- Born: Washington, D.C.
- Education: University of Maryland, College Park George Washington University
- Scientific career
- Fields: Statistics
- Thesis: Vague Coherent Systems (2001)
- Doctoral advisor: Nozer Darabsha Singpurwalla
- Website: www.kimflaggsellers.com

= Kimberly Sellers =

American statistician

Kimberly Flagg Sellers is an American statistician.
She has been the head of the statistics department at North Carolina State University since 2023, where she is the first Black woman in the university's history to lead a science department. Previously, Dr. Sellers was a full professor of statistics at Georgetown University and a principal researcher in the Center for Statistical Research and Methodology of the United States Census Bureau,
the former chair of the Committee on Women in Statistics of the American Statistical Association, a Fellow of the American Statistical Association, and an elected member of the International Statistical Institute.
She specializes in count data and statistical dispersion, and is "the leading expert" on the Conway–Maxwell–Poisson distribution for count data. She has also worked in the medical applications of statistics, and in image analysis for proteomics.

==Education==
Sellers is African-American, and was born in Washington, DC. Both her parents had advanced degrees; her father, pianist Thomas Flagg, became dean of fine arts at Howard University.
She set herself the goal of getting a doctorate in the mathematical sciences by the time she was in elementary school,
and would read Black Issues in Higher Education with her father and look up the number of African-Americans to receive the Ph.D. in the mathematical sciences.

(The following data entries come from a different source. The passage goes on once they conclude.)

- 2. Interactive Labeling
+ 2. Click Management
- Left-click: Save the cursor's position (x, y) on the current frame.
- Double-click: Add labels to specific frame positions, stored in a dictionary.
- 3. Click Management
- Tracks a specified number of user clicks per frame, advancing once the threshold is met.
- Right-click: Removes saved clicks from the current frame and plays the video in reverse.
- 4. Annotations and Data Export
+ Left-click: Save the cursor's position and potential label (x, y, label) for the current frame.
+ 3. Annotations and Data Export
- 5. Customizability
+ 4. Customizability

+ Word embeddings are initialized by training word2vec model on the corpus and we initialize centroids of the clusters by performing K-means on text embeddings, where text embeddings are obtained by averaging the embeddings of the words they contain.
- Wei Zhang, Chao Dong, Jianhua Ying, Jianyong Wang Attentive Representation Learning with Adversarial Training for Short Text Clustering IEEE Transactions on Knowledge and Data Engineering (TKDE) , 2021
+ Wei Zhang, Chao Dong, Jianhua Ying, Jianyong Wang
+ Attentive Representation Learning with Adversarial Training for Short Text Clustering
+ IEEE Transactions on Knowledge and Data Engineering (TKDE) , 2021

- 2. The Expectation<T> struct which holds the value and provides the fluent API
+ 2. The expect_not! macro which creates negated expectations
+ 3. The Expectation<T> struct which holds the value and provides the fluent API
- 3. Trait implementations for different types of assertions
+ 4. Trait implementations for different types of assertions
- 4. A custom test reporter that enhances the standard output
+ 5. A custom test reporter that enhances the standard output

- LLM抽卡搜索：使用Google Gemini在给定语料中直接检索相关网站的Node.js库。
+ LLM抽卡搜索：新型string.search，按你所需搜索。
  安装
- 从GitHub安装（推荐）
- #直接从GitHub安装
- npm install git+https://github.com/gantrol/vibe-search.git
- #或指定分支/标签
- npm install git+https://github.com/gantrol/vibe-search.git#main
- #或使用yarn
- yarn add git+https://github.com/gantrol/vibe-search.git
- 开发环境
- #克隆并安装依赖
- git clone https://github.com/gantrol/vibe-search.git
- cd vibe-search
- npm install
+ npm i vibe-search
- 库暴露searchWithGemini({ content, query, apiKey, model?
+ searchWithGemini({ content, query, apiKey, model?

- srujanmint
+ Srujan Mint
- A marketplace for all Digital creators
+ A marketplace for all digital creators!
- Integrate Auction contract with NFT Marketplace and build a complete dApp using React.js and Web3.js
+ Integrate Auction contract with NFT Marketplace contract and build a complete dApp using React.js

She was a Benjamin Banneker scholar at the University of Maryland, College Park, with Raymond L. Johnson as a mentor, and earned bachelor's and master's degrees in mathematics at Maryland in 1994 and 1998, respectively.
As a master's student at Maryland, she became interested in statistics after taking a class on the subject from Piotr Mikulski.
Her master's thesis was Iterative methods for computing mean first passage times of Markov chains.

She completed her Ph.D. in statistics at George Washington University in 2001, supported by the Gates Millennium Scholars Program as one of their first cohort of students.
Her dissertation was Vague coherent systems, with Nozer D. Singpurwalla as her doctoral advisor.

==Career==
From 2001 to 2004, Sellers held a visiting assistant professorship and National Science Foundation supported postdoctoral scholarship at Carnegie Mellon University, where she worked with Bill Eddy and Stephen Fienberg. In 2004, she became an assistant professor of biostatistics and epidemiology at the University of Pennsylvania. She moved to Georgetown in 2006, at a time when the university was beginning a program in statistics, and took a second affiliation with the Census Bureau in 2015.

==Recognition==
Sellers became an elected member of the International Statistical Institute in 2018. She was named a Fellow of the American Statistical Association in 2021.